When the charming Gina White (Thusitha Jayasundera), a mixed race Asian woman, arrives at his door to canvas for the British National Party, Peter is bemused but ultimately persuaded to join and becomes her campaign organiser for the upcoming election.

Littman’s portrayal of Peter as he wrestles against his instinctive revulsion for what the BNP stand for is enthralling to watch. While not a wholly sympathetic character, Peter is devoted to his grown-up son Mark, an East End geezer played with considerable finesse and humour by Sam Swainsbury, Mark’s daughter Ella (who does not appear) and Peter’s best friend Clinton (Trevor A Toussaint), a hugely likable character who ends up as the mouthpiece for a great deal of the play’s wisdom.

Director Ryan McBryde brings a fantastic lightness of touch to Lustgarten’s play, helping this superb ensemble unlock the many funny and touching moments that make A Day at the Racists such a successful piece of political theatre.
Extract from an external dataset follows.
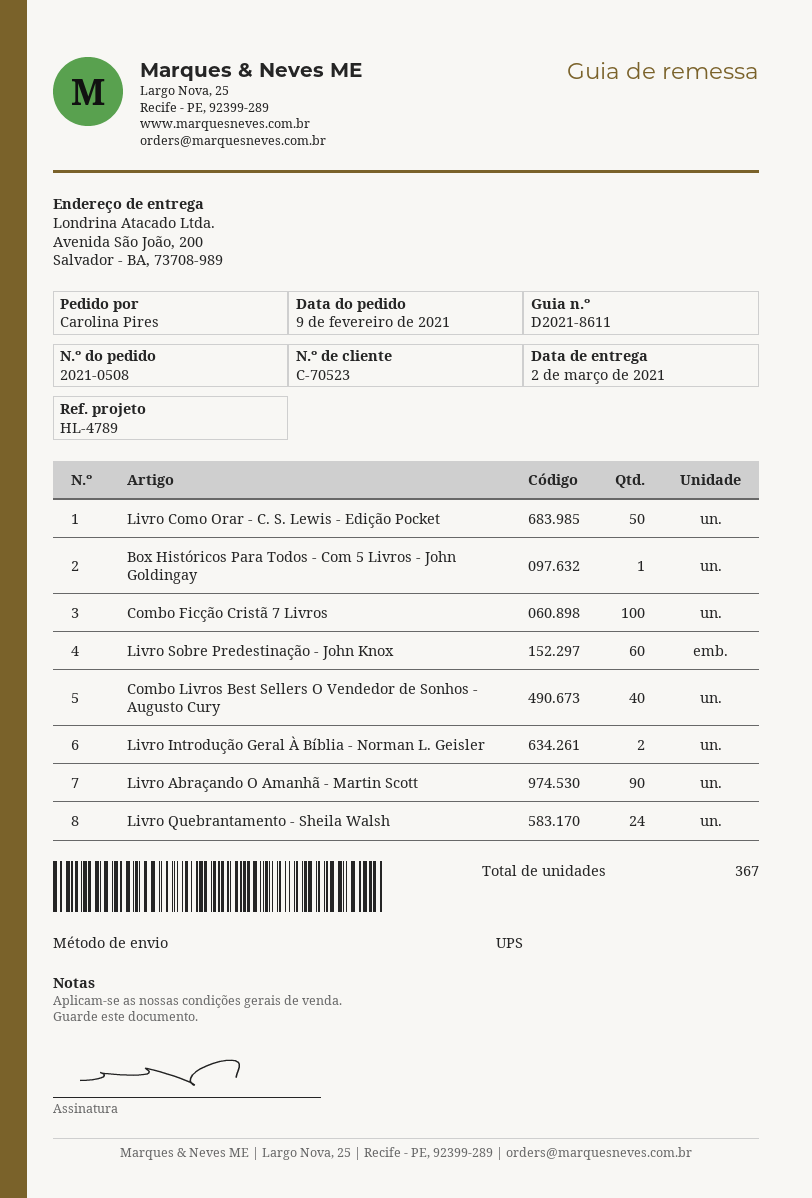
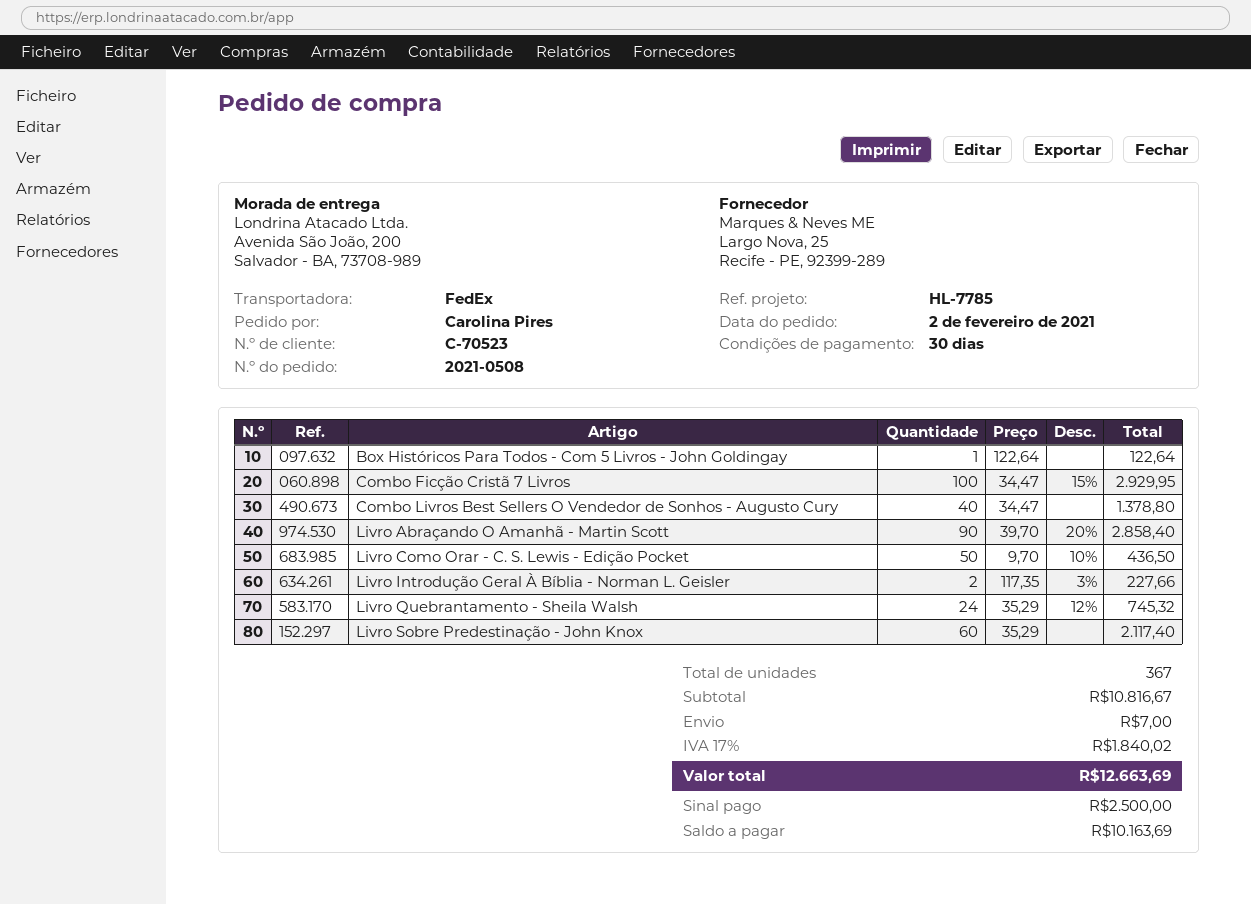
order date: 2021-02-09 -> 2021-02-02
reference: HL-4789 -> HL-7785
shipping method: UPS -> FedEx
Mila Sanders’ bare design keeps the Finborough’s petite playing space clear for the cast to bring multi-cultural Barking to life before us.

The play is not without its flaws. The two romances, although well acted for the most part, feel like they’ve been crowbarred into a drama that doesn’t want them. Zaraah Abrahams’s Zenobia, Mark’s love interest as well as his daughter’s primary school teacher, is surely too switched on to have fallen for the sweet but clueless Mark. Peter and Gina’s affair is also unconvincing and undermines the individual integrity of these tortured characters.

These weaknesses however are slight when compared with the great strengths of this play. By examining the social and economic factors behind the rise of support for the BNP in Barking via a story that is richly human in its appeal, Rogue State Theatre Company and the Finborough have created a piece of work with the potential to further the debate surrounding extreme nationalism while simultaneously teaching us about ourselves.